Weak governance, funding hurdles may hamper 2019 power generation aspiration
The stifling effect of a weak governance structure in the power sector coupled with slow investment funding from key industry players are major hurdles that may frustrate the desire to increase power generation to 10,000 megawatts by 2019, according to BusinessDay findings. Industry experts observe that achieving the ambition as contained in the Federal Government 10,000mw Transmission Capacity Plan will require over $10 billion capital expenditure (CAPEX) over the next few years leading to 2019, for the Nigerian power sector to work.
They observe that with weak governance structure for the oil and gas industry, which manifest in poor financial resources to support a dramatic scaling up of generating capacity, there is no way the10,000mw projection will materialise. Recent figure shows that Gencos require up to $4.2 billion to refurbish plants and increase output, the Discos require about $1.8 billion to improve distribution efficiency and minimise losses, while the Transmission Company of Nigeria (TCN) requires about $3.8 billion to upgrade existing infrastructure and develop new ones to meet required transmission capacity.
There are several issues that need to be addressed on the power distribution side, for the whole power/energy sector to work, Dolapo Oni, head, Energy Research, Ecobank Development Company (EDC) Nigeria Limited, says in a discussion with BusinessDay. Oni observes that generation is always an easy part of the mix, because going from less than 5,000mw to 10,000mw can be achieved within two years. He is however concerned that if Nigeria generates the power but can not sell it or can not transmit it, then it is redundant “so there are several issues that need to be fix before we can think of achieving 10,000mw.
“We should not expect that much of a change. There might be improvement in terms of generation because there are still several generation plants ongoing, and there are plans to build coal power plant, as constructions have started already. There are plans to build more gas power plants; there are plans to increase output from some of the existing ones.”
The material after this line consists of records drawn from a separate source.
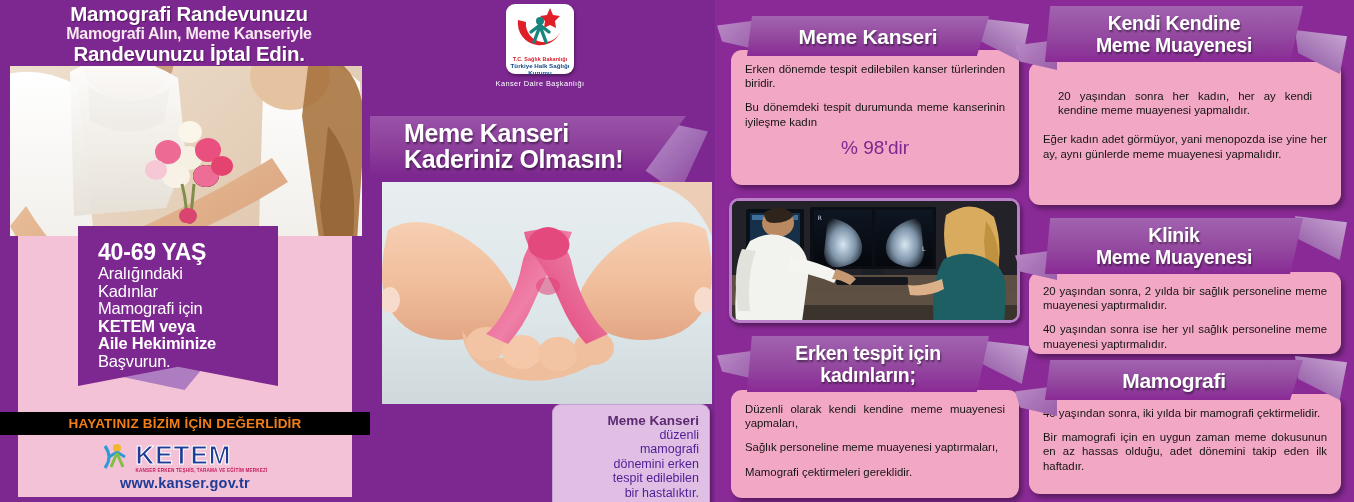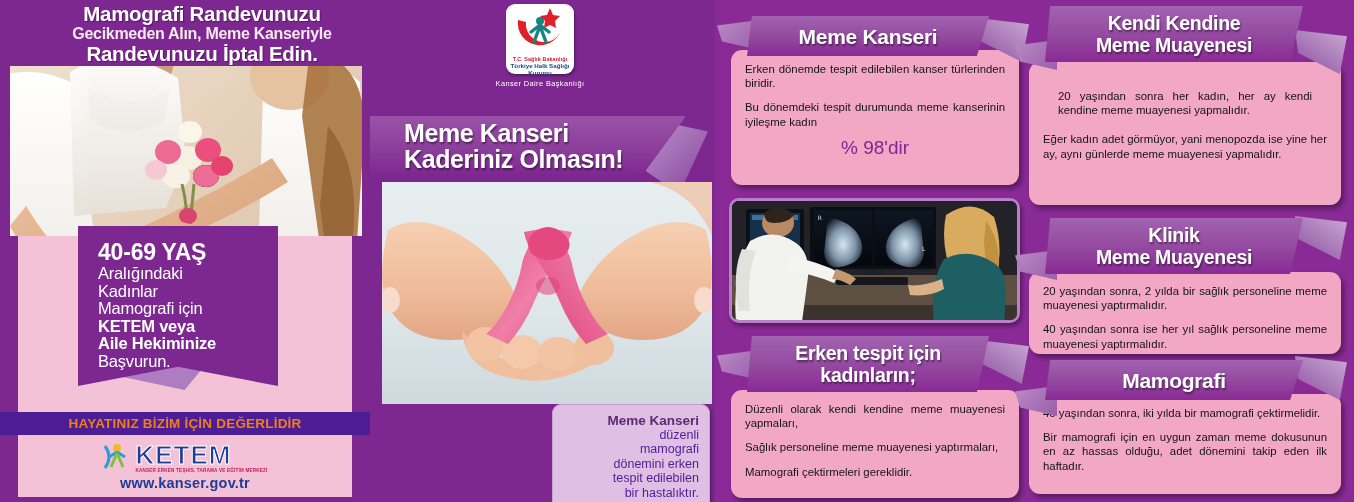"Mamografi Randevunuzu" .lp-head { left: 17px -> 4px }
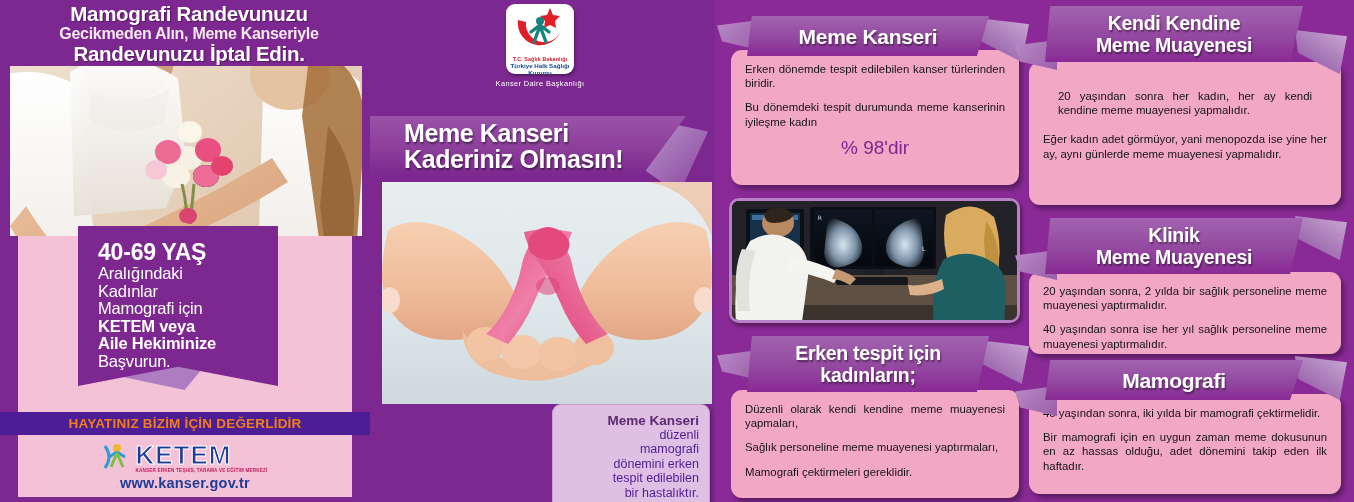"Gecikmeden Alın, Meme Kanseriyle" div.lp-head-l2 { text: Gecikmeden -> Mamografi }
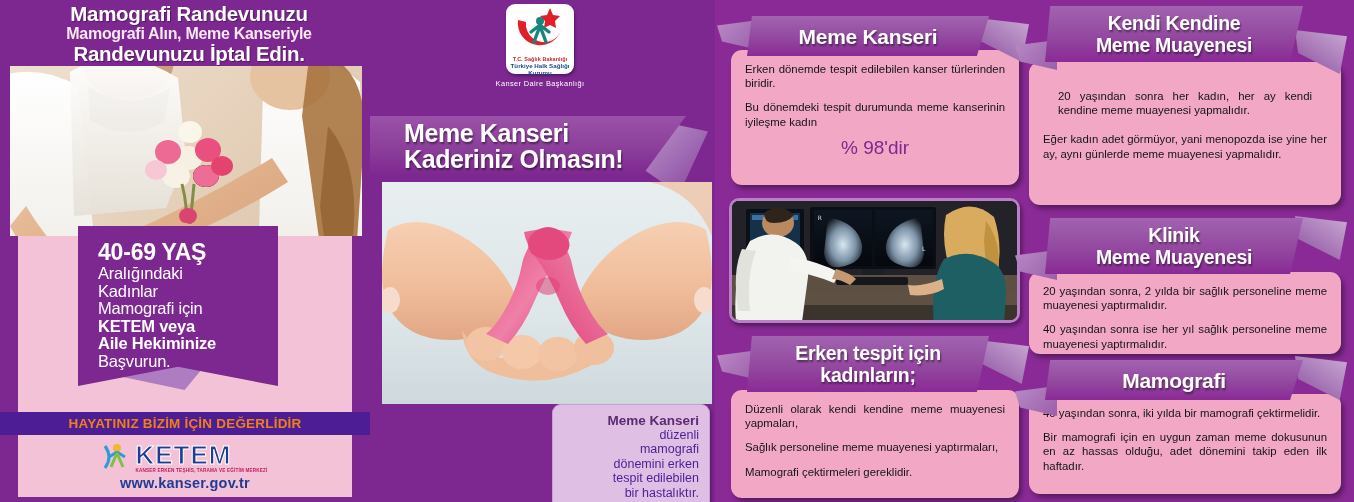"HAYATINIZ BİZİM İÇİN DEĞERLİDİR" .lp-slogan { background: #4c1d95 -> #000000 }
He says further that the amount of capital investment required to achieve this is not available now under the current circumstance, unless things improve. To him, “The key thing is watching how transmission and distribution shape up in the next years, then that goal starts to look like a reality and even for that goal, you can not just go from 5,000mw to 10,000mw.”
Analysts believe that risk associated with investment to strengthen power supply networks in both the short and medium term is essential for efficient allocation of resources in the industry for a sustainable electricity future in Nigeria and the sub-region. They are optimistic that a lot of things could change between now and the year 2019, but the most important thing is for government to provide an environment of stability and certainty of exchange rate risk and remove the reliance on crude oil.
Wumi Iledare, director of Emerald Energy Institute, University of Port Harcourt, Rivers State, observes that the projected year for achieving the increase in power generation is only three years away.
“2019 is only three years from now, the administrative set up and industry governance structure is not in place to make this happen,” Iledare says.
Ayodele Oni, a specialist in international energy investment law and policy, reiterates that Nigeria’s power sector has had a long history of under-investment in its energy value chain.
According to Oni, “Factors such as low tariffs, poor regulatory oversight, vandalism of gas infrastructure and weak governance had played different roles in further compounding the Nigerian power sector problems.”
He commends government for the step taken in the past few months in the power sector, however, he posits that for the projection to gain traction and materialise there is need for government to be more radical in harnessing the potentials of same – including conducting an overhaul private sector involvement and taking a proactive approach to dealing with the militating power sector challenges.
“It is quite laudable that the Federal Government of Nigeria has unveiled its five-year plan to boost power transmission capacity from 5,500mw to 10,000mw in the next three years. The plan targets transmission capacity of 8,200mw by 2018 and 10,000mw by 2019,” he says.
He is however concerned that a goal without a plan is just a wish, saying if the right approach is carried out it is expected that the plan will ensure not just expansion, but also promote a more flexible transmission system.